[What the task requires] The data should be written out in full, exactly as it stands, and the pictures dropped.

=== Begin Enclosure ===

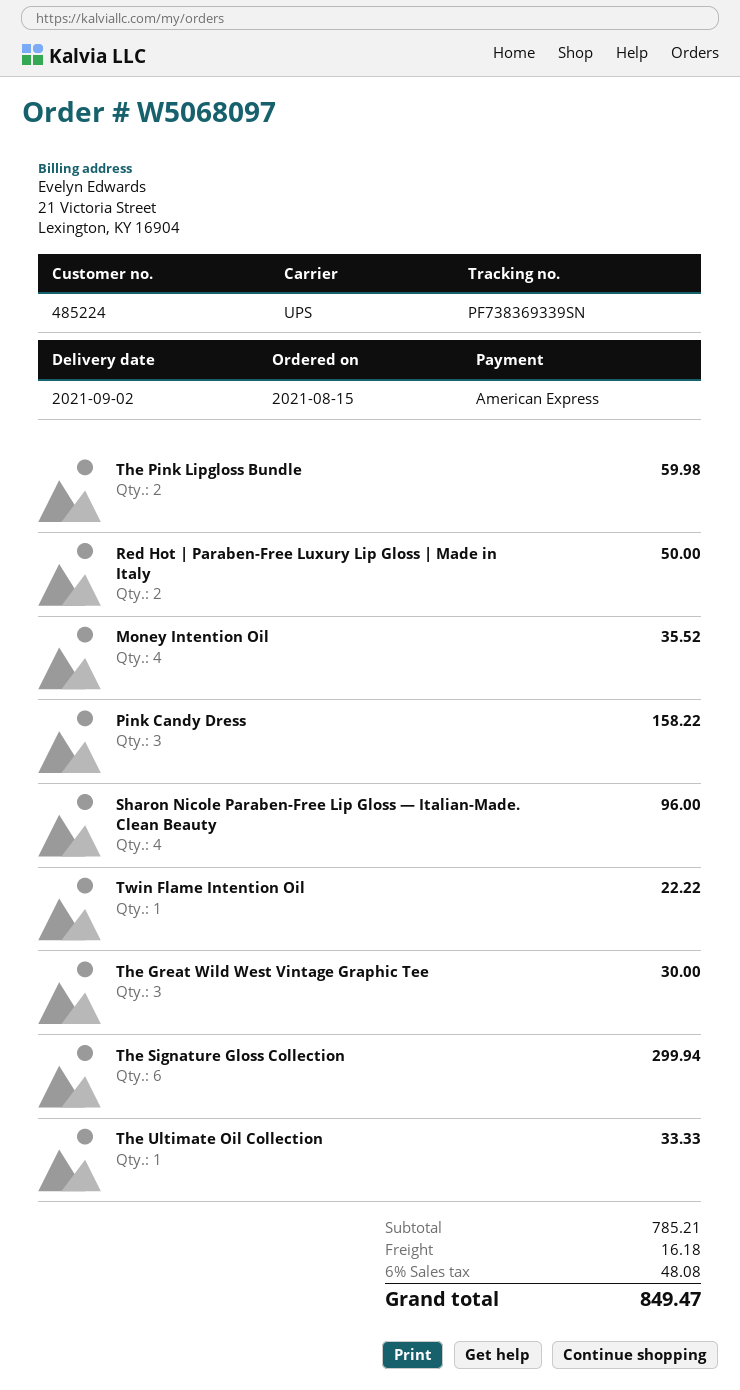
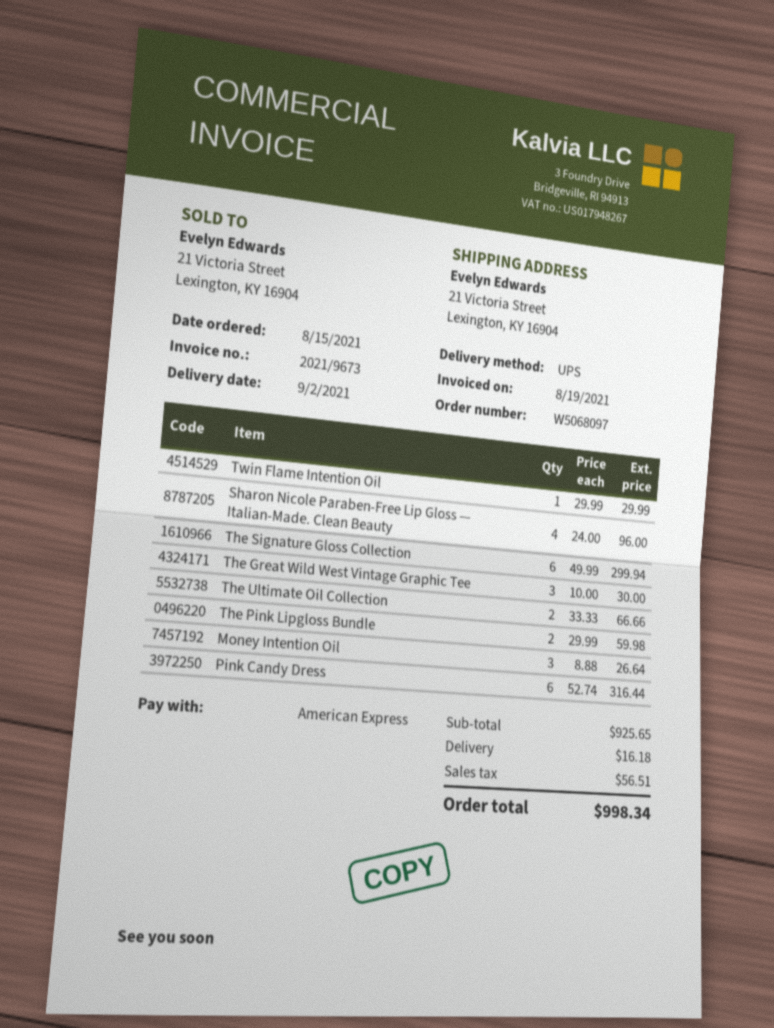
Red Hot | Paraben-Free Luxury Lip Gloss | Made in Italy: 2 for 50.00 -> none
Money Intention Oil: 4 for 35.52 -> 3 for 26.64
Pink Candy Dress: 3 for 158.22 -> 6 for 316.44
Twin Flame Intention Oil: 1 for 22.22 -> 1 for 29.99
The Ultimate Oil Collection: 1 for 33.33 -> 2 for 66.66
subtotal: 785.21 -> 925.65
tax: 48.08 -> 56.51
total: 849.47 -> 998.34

=== End Enclosure ===

[Result below]
Red Hot | Paraben-Free Luxury Lip Gloss | Made in Italy: 2 for 50.00 -> none
Money Intention Oil: 4 for 35.52 -> 3 for 26.64
Pink Candy Dress: 3 for 158.22 -> 6 for 316.44
Twin Flame Intention Oil: 1 for 22.22 -> 1 for 29.99
The Ultimate Oil Collection: 1 for 33.33 -> 2 for 66.66
subtotal: 785.21 -> 925.65
tax: 48.08 -> 56.51
total: 849.47 -> 998.34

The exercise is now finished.